Terlebih lagi, hambatan tersebut dilakukan melalui mekanisme Pengaduan Masyarakat (Dumas) yang diduga diakomodir secara ilegal oleh seorang oknum perwira menengah berpangkat Kombes di bagian Wassidik Mabes Polri.
Sinyal Cacat Hukum dan Konspirasi di Balik Perkara Perdata
Sebagai tambahan informasi, polemik ini kian runcing karena perkara perdata yang sebelumnya dimenangkan oleh kedua tersangka dinilai cacat hukum. Berdasarkan surat klarifikasi dari Pengadilan Negeri Manado melalui Pengadilan Tinggi Manado dan Mahkamah Agung RI, serta didukung oleh data yang dimiliki oleh Asnat Baginda, terungkap fakta mengejutkan berupa adanya tiga putusan kasasi dalam satu perkara yang sama.

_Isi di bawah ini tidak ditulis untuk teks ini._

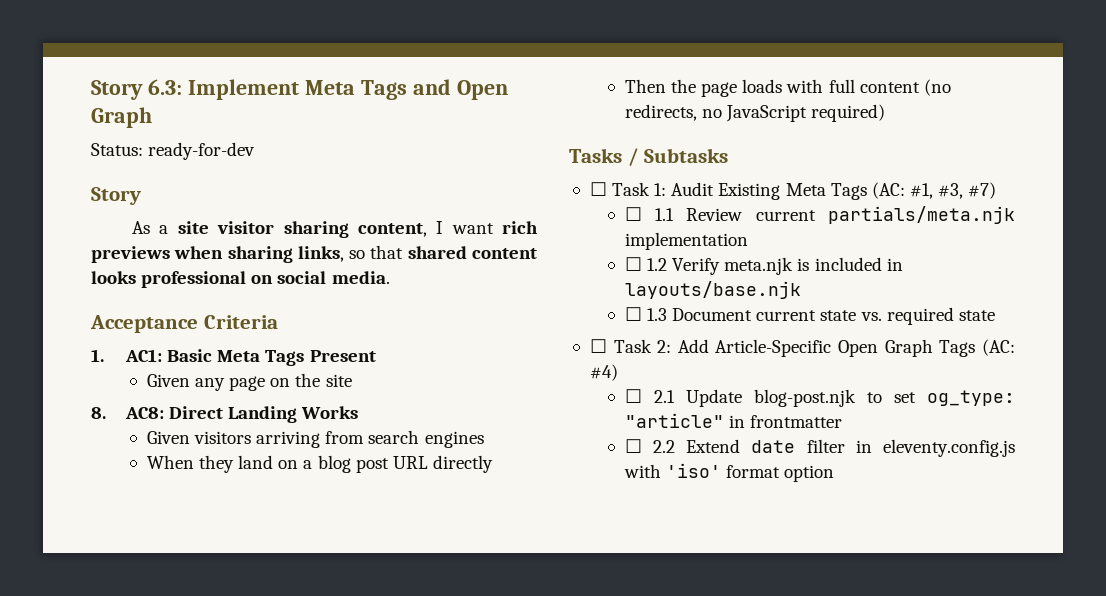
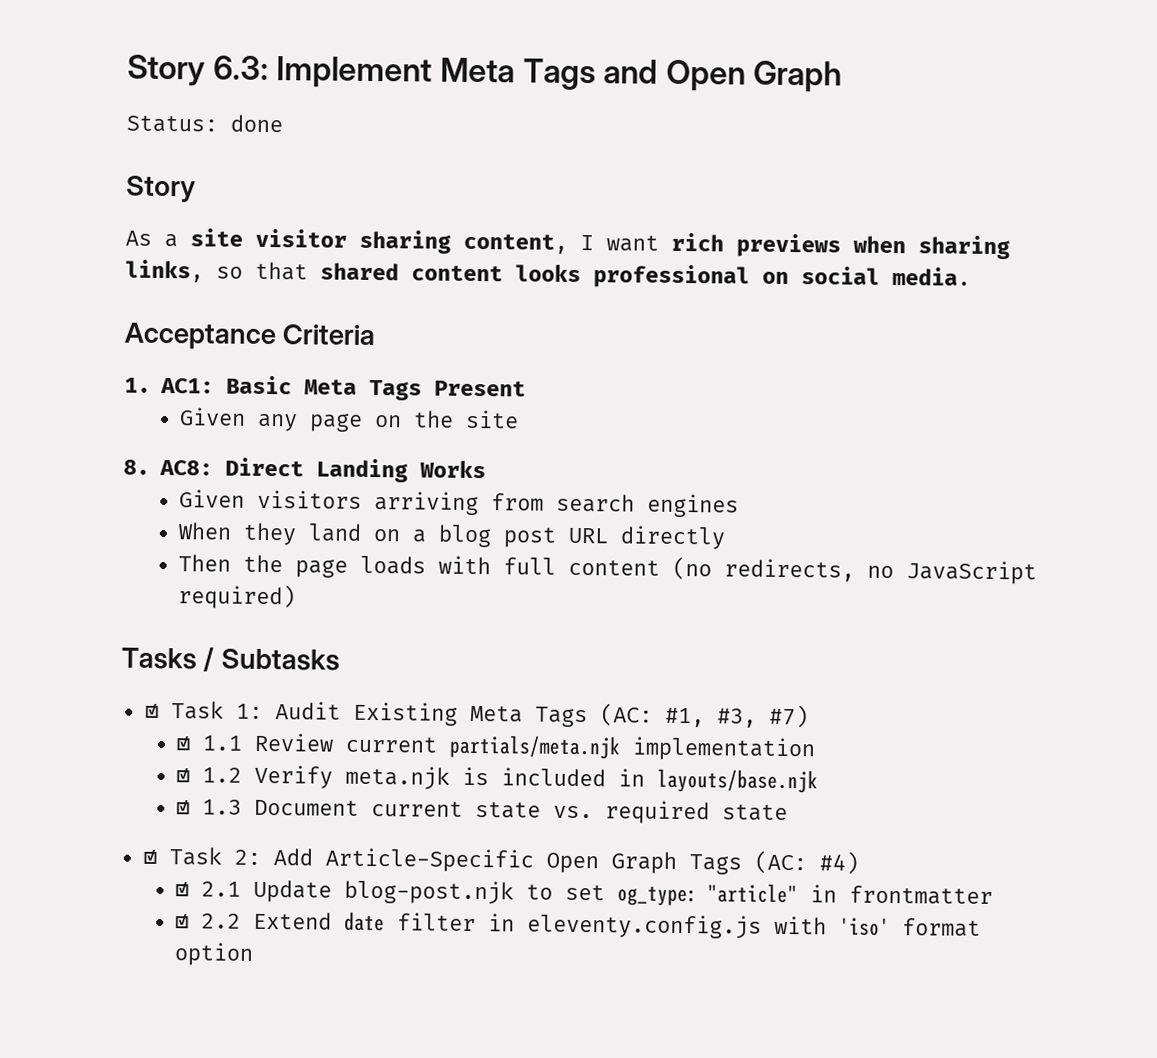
- Status: ready-for-dev
+ Status: done
- ☐ Task 1: Audit Existing Meta Tags (AC: #1, #3, #7)
+ ☑ Task 1: Audit Existing Meta Tags (AC: #1, #3, #7)
- ☐ 1.1 Review current partials/meta.njk implementation
+ ☑ 1.1 Review current partials/meta.njk implementation
- ☐ 1.2 Verify meta.njk is included in layouts/base.njk
+ ☑ 1.2 Verify meta.njk is included in layouts/base.njk
- ☐ 1.3 Document current state vs. required state
+ ☑ 1.3 Document current state vs. required state
- ☐ Task 2: Add Article-Specific Open Graph Tags (AC: #4)
+ ☑ Task 2: Add Article-Specific Open Graph Tags (AC: #4)
- ☐ 2.1 Update blog-post.njk to set og_type: "article" in frontmatter
+ ☑ 2.1 Update blog-post.njk to set og_type: "article" in frontmatter
- ☐ 2.2 Extend date filter in eleventy.config.js with 'iso' format option
+ ☑ 2.2 Extend date filter in eleventy.config.js with 'iso' format option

Oleh karena itu, muncul dugaan kuat adanya konspirasi antara para tersangka dengan oknum mafia peradilan di PN Manado. Menyikapi hal tersebut, Asnat Baginda secara aktif telah melakukan upaya hukum demi mencari keadilan dengan melayangkan laporan serta pengaduan resmi ke Badan Pengawasan Mahkamah Agung RI (Bawas MA RI), Komisi Yudisial RI, hingga Komisi III DPR RI.
Desakan kepada Kapolri untuk Tertibkan Oknum Wassidik
Sebagai penutup, Asnat menilai langkah-langkah yang dimotori oleh oknum internal di tingkat pusat tersebut berpotensi mencederai marwah penegakan hukum serta mencederai rasa keadilan di daerah. Oleh karena itu, ia mendesak Kapolri untuk turun tangan menindak oknum berinisial Kombes di Wassidik Bareskrim Polri agar tidak lagi mencampuri atau menghambat proses penyidikan yang sah di Polda Sulut.
Dengan telah ditolaknya seluruh permohonan praperadilan dari para tersangka, publik kini mendesak agar Direskrimum Polda Sulut tidak gentar menghadapi intervensi birokrasi dan segera menuntaskan tahapan penegakan hukum secara profesional demi kepastian hukum yang berkeadilan.